> [About this exercise]:
Any picture in the data below should be skipped, while every line is repeated exactly.

Segment Open

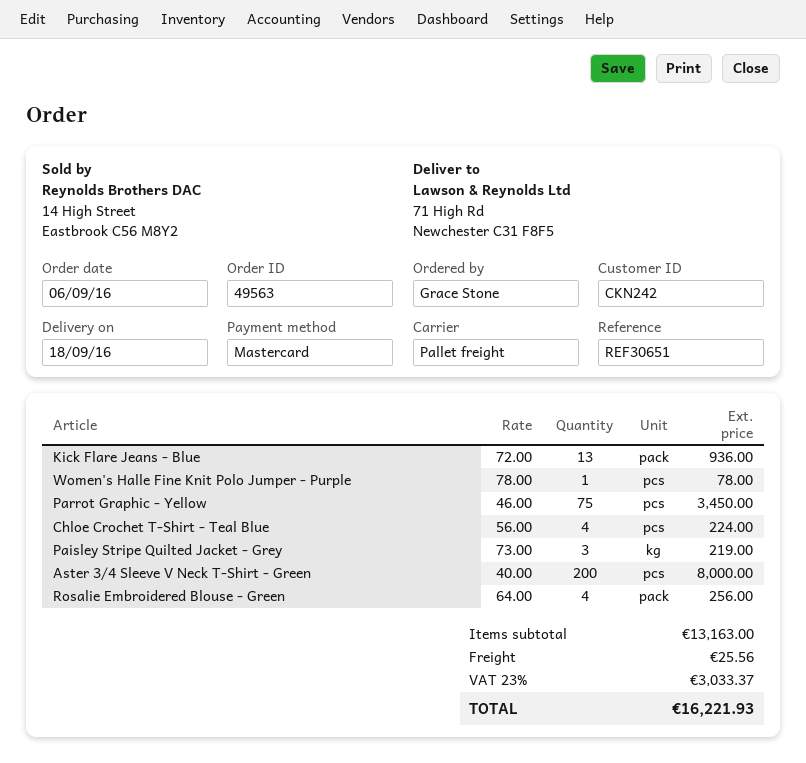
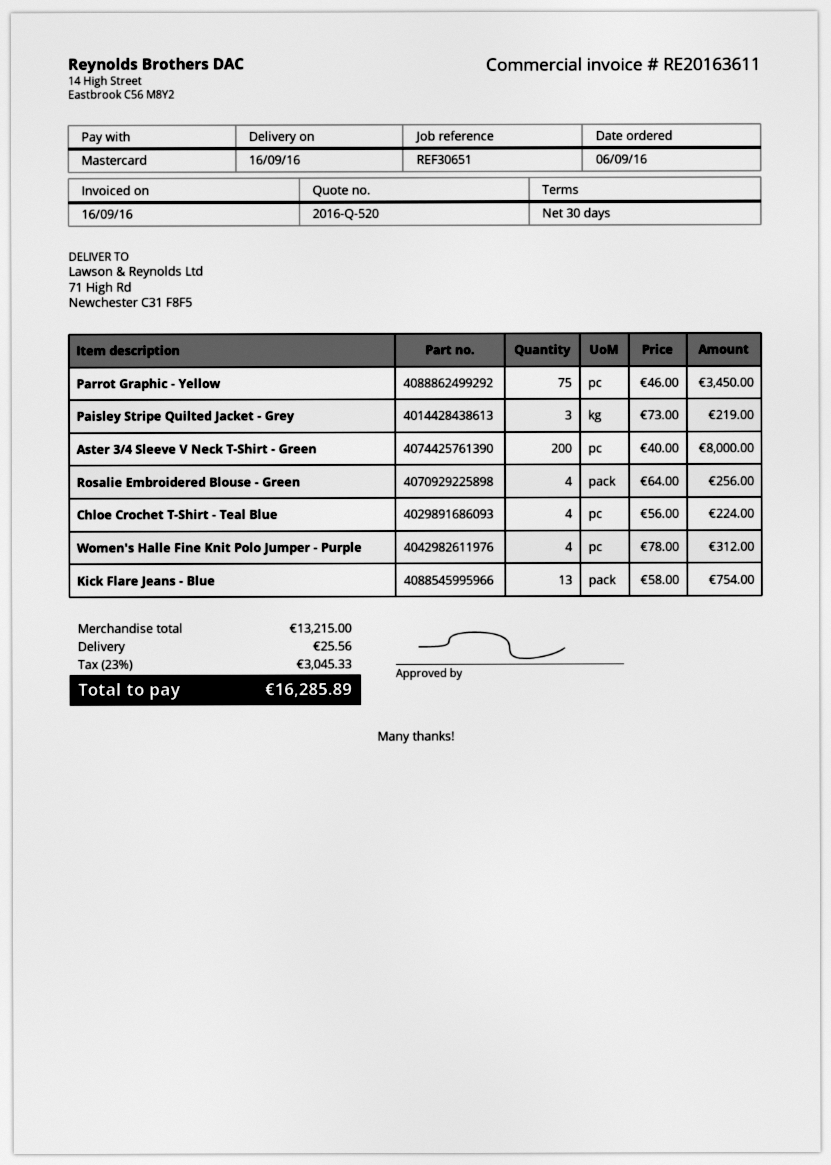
delivery date: 2016-09-18 -> 2016-09-16
Kick Flare Jeans - Blue: 13 x 72.00 = 936.00 -> 13 x 58.00 = 754.00
Women's Halle Fine Knit Polo Jumper - Purple: 1 x 78.00 = 78.00 -> 4 x 78.00 = 312.00
subtotal: 13163.00 -> 13215.00
tax: 23% = 3033.37 -> 23% = 3045.33
total: 16221.93 -> 16285.89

Segment Closed

> [Answer box]:
delivery date: 2016-09-18 -> 2016-09-16
Kick Flare Jeans - Blue: 13 x 72.00 = 936.00 -> 13 x 58.00 = 754.00
Women's Halle Fine Knit Polo Jumper - Purple: 1 x 78.00 = 78.00 -> 4 x 78.00 = 312.00
subtotal: 13163.00 -> 13215.00
tax: 23% = 3033.37 -> 23% = 3045.33
total: 16221.93 -> 16285.89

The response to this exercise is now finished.